I want to know whether it's easy (or possible) for a Mapper to uniformly distribute the given key-value pairs among the reducers. It might be something like
(k,v) -> (proc_id, (k,v))
where proc_id is the unique identifier for a processor (assume that every key k is unique).
The central question is that if the number of reducers is not fixed (is determined dynamically depending on the size of the input; is this even how it's done in practice?), then how can a mapper produce sensible ids? One way could be for the mapper to know the total number of key-value pairs. Does MapReduce allow mappers to have this information? Another way would be to perform some small number of extra rounds of computation.
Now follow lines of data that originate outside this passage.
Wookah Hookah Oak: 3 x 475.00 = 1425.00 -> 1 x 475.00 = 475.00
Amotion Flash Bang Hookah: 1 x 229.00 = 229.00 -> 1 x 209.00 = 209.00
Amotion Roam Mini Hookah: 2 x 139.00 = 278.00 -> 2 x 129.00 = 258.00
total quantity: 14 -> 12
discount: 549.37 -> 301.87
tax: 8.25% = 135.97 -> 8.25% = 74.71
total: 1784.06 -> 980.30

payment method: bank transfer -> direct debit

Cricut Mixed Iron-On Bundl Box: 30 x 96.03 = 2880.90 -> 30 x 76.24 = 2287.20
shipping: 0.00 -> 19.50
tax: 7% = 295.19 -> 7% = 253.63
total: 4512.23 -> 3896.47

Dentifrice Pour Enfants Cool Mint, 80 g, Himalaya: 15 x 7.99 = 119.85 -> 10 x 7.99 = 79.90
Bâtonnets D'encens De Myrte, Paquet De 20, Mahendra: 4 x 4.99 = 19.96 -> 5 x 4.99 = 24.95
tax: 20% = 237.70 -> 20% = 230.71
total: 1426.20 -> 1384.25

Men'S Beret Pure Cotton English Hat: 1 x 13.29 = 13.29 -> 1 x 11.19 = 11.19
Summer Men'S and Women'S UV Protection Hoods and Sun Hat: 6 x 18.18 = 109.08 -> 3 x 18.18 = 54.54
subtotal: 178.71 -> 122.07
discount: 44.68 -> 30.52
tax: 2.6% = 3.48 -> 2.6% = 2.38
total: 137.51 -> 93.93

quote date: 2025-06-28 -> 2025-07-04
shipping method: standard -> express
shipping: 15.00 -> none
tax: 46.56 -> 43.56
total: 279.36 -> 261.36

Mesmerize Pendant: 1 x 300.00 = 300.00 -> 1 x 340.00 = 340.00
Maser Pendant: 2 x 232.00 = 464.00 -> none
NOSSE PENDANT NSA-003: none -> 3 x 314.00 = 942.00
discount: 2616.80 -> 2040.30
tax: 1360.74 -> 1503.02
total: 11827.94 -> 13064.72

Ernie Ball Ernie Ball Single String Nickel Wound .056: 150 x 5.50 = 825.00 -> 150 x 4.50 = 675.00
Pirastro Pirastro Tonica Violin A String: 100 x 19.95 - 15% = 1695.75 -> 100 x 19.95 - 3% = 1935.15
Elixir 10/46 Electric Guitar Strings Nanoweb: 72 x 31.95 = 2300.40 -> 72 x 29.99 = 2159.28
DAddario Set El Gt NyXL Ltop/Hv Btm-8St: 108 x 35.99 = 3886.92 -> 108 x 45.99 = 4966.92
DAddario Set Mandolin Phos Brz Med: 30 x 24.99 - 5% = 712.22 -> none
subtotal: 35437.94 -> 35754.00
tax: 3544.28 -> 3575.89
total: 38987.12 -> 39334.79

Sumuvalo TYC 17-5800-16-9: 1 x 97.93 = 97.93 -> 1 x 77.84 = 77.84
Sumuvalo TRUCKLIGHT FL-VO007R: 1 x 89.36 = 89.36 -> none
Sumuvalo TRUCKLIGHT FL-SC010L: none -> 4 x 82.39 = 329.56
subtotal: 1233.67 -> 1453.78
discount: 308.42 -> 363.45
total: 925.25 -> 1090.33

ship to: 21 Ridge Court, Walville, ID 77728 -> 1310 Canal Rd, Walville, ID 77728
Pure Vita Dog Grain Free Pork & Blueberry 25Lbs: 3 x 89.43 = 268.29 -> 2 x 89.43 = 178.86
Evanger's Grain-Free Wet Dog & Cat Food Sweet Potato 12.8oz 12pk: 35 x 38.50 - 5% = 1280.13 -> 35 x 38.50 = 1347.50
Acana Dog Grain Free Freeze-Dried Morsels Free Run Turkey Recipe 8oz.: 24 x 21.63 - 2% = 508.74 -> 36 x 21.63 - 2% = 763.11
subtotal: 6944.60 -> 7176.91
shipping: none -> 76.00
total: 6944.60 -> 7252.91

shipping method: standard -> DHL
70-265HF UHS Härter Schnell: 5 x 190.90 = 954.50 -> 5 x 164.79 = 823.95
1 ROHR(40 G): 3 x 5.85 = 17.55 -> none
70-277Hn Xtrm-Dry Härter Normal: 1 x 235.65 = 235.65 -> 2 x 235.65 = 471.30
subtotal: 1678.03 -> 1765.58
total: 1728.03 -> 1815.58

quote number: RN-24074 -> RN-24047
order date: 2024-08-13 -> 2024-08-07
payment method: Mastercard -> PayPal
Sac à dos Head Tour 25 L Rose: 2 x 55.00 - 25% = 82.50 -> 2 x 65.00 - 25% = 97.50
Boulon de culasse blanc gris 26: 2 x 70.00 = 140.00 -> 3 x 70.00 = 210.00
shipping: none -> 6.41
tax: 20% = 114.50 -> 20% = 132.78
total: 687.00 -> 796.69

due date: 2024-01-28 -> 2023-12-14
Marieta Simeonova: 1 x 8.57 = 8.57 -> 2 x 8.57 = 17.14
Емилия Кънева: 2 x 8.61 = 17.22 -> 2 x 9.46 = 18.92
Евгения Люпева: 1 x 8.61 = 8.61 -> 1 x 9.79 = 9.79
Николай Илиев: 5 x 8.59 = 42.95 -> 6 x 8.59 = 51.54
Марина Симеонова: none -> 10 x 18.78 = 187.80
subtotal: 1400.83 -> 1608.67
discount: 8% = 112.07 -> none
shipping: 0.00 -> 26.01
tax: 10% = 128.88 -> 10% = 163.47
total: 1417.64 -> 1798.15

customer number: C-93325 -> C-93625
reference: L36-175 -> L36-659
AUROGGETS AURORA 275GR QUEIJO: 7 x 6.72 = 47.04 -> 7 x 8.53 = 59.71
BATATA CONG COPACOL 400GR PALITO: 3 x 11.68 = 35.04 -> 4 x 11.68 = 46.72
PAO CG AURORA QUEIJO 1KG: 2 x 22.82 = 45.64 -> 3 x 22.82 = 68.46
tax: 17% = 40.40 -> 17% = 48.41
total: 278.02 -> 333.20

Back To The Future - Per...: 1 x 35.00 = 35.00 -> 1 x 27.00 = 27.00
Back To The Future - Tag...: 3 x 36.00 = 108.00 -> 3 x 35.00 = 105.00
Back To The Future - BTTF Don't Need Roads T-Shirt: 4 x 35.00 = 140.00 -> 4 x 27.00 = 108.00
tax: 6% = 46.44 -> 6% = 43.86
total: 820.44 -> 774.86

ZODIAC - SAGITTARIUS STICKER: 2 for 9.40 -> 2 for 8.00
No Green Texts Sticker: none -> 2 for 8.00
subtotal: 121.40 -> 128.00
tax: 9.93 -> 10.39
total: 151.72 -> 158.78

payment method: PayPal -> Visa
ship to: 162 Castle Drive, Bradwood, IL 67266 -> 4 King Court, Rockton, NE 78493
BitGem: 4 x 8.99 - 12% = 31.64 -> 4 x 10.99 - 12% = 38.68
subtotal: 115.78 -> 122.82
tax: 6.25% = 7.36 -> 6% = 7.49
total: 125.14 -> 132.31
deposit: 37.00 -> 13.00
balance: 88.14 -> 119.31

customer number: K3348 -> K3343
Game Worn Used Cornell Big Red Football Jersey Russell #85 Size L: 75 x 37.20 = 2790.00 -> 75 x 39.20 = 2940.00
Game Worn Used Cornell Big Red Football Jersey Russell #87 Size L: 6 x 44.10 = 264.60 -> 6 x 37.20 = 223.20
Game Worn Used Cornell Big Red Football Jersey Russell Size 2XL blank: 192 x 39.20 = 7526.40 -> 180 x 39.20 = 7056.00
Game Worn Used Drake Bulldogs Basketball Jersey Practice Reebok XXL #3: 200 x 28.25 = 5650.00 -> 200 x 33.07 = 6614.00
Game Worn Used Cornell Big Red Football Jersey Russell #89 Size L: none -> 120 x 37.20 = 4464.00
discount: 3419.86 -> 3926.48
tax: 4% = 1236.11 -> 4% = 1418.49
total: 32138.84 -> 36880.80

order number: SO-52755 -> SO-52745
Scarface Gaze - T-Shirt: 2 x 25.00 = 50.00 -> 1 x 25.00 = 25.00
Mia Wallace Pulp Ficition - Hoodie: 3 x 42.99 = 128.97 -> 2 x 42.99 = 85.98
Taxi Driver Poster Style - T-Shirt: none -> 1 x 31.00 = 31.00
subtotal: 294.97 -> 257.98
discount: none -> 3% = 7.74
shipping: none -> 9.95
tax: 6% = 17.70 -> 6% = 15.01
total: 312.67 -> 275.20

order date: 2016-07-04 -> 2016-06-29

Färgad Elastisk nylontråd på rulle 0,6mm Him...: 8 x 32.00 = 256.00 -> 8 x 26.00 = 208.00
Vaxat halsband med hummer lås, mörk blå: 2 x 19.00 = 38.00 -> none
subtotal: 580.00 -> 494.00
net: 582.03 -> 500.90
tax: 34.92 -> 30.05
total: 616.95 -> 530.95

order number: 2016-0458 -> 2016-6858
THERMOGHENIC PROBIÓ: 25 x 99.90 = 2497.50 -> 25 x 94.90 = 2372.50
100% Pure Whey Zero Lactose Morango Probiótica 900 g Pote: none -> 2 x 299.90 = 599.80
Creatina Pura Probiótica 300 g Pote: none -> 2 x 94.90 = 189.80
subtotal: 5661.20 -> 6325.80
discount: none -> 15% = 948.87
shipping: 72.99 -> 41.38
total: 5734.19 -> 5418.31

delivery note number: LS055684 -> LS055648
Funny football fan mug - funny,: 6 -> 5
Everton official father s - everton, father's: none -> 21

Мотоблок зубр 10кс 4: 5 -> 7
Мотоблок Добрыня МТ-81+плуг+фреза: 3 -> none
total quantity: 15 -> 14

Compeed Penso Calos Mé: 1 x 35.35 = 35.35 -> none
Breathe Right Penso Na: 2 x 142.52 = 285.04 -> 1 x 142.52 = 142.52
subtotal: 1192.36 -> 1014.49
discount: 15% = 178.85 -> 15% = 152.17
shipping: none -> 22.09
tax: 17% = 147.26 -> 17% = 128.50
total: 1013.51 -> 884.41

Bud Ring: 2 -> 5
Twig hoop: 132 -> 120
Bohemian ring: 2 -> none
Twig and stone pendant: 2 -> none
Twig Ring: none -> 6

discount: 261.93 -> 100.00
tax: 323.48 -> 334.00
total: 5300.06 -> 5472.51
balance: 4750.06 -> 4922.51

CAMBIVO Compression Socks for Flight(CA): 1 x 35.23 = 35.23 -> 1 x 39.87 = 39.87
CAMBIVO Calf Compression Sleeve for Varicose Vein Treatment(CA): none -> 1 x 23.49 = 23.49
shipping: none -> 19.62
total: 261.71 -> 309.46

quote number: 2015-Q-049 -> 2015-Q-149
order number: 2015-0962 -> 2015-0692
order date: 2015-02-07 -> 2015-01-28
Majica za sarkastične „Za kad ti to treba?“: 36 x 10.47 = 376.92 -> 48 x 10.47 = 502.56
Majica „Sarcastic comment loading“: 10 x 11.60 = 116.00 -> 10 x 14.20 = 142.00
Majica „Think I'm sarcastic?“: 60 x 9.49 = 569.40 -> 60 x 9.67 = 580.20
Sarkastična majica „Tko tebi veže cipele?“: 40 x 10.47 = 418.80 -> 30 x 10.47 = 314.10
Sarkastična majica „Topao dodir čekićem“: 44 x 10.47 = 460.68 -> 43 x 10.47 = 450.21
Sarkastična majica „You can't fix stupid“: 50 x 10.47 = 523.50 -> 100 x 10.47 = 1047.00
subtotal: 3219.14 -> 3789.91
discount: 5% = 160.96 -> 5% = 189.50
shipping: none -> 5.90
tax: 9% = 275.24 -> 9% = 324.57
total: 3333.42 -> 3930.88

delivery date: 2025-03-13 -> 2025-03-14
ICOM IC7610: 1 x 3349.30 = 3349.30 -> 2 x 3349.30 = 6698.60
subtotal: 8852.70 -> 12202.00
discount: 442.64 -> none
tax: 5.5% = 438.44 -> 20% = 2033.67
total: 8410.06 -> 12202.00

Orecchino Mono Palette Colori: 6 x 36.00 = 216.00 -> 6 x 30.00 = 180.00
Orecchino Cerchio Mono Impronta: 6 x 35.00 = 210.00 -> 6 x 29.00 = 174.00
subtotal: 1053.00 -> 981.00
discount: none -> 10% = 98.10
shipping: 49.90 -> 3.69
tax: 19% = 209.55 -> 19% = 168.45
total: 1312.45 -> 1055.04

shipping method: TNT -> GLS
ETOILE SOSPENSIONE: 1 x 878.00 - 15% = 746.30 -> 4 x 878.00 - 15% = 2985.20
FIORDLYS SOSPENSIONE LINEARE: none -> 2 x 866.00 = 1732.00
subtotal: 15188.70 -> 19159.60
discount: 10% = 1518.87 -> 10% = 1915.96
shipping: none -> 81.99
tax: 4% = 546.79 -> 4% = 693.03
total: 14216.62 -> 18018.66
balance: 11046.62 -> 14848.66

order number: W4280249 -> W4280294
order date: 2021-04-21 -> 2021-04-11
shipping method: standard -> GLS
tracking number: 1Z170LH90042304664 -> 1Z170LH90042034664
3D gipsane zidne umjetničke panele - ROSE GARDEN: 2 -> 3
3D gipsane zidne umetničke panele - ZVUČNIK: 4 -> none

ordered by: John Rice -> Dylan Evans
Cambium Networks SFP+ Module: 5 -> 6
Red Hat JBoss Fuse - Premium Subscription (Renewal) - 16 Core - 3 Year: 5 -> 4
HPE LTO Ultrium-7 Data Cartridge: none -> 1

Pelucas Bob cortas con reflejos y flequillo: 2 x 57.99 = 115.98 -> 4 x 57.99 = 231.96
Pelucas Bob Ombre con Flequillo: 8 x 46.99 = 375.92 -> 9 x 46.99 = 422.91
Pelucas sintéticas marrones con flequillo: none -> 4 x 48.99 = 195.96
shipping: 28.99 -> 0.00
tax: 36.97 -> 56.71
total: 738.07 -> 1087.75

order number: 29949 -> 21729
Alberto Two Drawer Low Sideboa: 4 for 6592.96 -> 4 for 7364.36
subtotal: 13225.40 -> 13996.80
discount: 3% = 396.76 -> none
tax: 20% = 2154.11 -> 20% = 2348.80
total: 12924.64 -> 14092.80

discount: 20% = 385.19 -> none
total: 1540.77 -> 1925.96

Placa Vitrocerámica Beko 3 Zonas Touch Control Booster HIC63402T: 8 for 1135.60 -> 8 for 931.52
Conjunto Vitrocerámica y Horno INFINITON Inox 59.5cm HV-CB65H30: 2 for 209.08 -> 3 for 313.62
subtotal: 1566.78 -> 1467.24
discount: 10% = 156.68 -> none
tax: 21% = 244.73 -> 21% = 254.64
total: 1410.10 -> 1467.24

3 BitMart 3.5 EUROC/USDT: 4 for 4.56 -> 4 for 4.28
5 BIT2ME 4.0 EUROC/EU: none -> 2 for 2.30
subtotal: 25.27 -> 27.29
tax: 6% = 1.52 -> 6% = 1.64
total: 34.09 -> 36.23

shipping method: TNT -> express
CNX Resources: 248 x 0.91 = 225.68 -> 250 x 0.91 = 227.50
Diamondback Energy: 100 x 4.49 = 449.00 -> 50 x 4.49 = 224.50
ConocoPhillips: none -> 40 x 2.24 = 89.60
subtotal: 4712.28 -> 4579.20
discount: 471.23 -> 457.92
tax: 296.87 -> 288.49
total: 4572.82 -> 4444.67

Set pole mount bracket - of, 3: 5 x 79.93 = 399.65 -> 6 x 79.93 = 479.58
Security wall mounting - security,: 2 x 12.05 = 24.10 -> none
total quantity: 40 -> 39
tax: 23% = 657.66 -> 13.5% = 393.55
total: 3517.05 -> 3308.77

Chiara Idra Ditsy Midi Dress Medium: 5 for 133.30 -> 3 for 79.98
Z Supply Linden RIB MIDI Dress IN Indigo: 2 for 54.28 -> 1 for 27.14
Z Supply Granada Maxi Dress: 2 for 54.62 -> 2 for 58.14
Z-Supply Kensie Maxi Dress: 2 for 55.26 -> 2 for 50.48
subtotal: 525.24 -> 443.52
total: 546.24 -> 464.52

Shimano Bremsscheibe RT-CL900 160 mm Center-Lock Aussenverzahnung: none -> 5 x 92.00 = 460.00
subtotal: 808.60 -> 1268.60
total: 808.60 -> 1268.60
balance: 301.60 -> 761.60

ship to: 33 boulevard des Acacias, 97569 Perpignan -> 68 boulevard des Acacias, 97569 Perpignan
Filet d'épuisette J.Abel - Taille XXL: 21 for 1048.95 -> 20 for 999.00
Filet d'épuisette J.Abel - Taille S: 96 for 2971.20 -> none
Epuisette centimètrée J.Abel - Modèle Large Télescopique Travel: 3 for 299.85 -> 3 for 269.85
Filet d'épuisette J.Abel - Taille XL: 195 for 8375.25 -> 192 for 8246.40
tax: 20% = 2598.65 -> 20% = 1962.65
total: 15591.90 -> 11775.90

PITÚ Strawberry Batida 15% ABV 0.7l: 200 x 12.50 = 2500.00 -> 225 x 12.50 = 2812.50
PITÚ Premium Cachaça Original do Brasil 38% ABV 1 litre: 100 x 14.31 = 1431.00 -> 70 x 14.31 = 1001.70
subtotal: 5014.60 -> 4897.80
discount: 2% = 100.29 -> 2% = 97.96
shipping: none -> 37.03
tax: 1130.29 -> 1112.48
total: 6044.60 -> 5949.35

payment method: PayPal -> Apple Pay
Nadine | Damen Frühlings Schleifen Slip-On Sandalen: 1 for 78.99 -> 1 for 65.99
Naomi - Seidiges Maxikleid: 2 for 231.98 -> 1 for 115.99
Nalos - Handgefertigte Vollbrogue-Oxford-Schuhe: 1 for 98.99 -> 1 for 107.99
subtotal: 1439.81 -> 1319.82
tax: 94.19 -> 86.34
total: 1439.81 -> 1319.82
What is the appropriate way to do this?
The distribution of keys to reducers is done by a Partitioner. If you don't specify otherwise, the default partitioner uses a simple hashCode-based partitioning algorithm, which tends to distribute the keys very uniformly when every key is unique.
I'm assuming that what you actually want is to process random groups of records in parallel, and that the keys k have nothing to do with how the records should be grouped. That suggests that you should focus on doing the work on the map side instead. Hadoop is pretty good at cleanly splitting up the input into parallel chunks for processing by the mappers, so unless you are doing some kind of arbitrary aggregation I see no reason to reduce at all.
Often the procId technique you mention is used to take otherwise heavily-skewed groups and un-skew them (for example, when performing a join operation). In your case the key is all but meaningless.
I'm looking at solutions to a problem that involves reading keyed data from more than one file. In a single map step I need all the values for a particular key in the same place at the same time. I see in White's book the discussion about "the shuffle" and am tempted to wonder if when you come out of merging and the input to a reducer is sorted by key, if all the data for a key is there....if you can count on that.
The bigger pictures is that I want to do a poor-man's triple-store federation and the triples I want to load into an in-memory store don't all come from the same file. It's a vertical (?) partition where the values for a particular key are in different files. Said another way, the columns for a complete record each come from different files. Does Hadoop re-assemble that? ...at least for a single key at a time.
In short: yes. In a Hadoop job, the partitioner chooses which reducer receives which (key, value) pairs. Quote from the Yahoo tutorial section on partitioning: "It is necessary that for any key, regardless of which mapper instance generated it, the destination partition is the same". This is also necessary for many of the types of algorithms typically solved with map reduce (such as distributed sorting, which is what you're describing).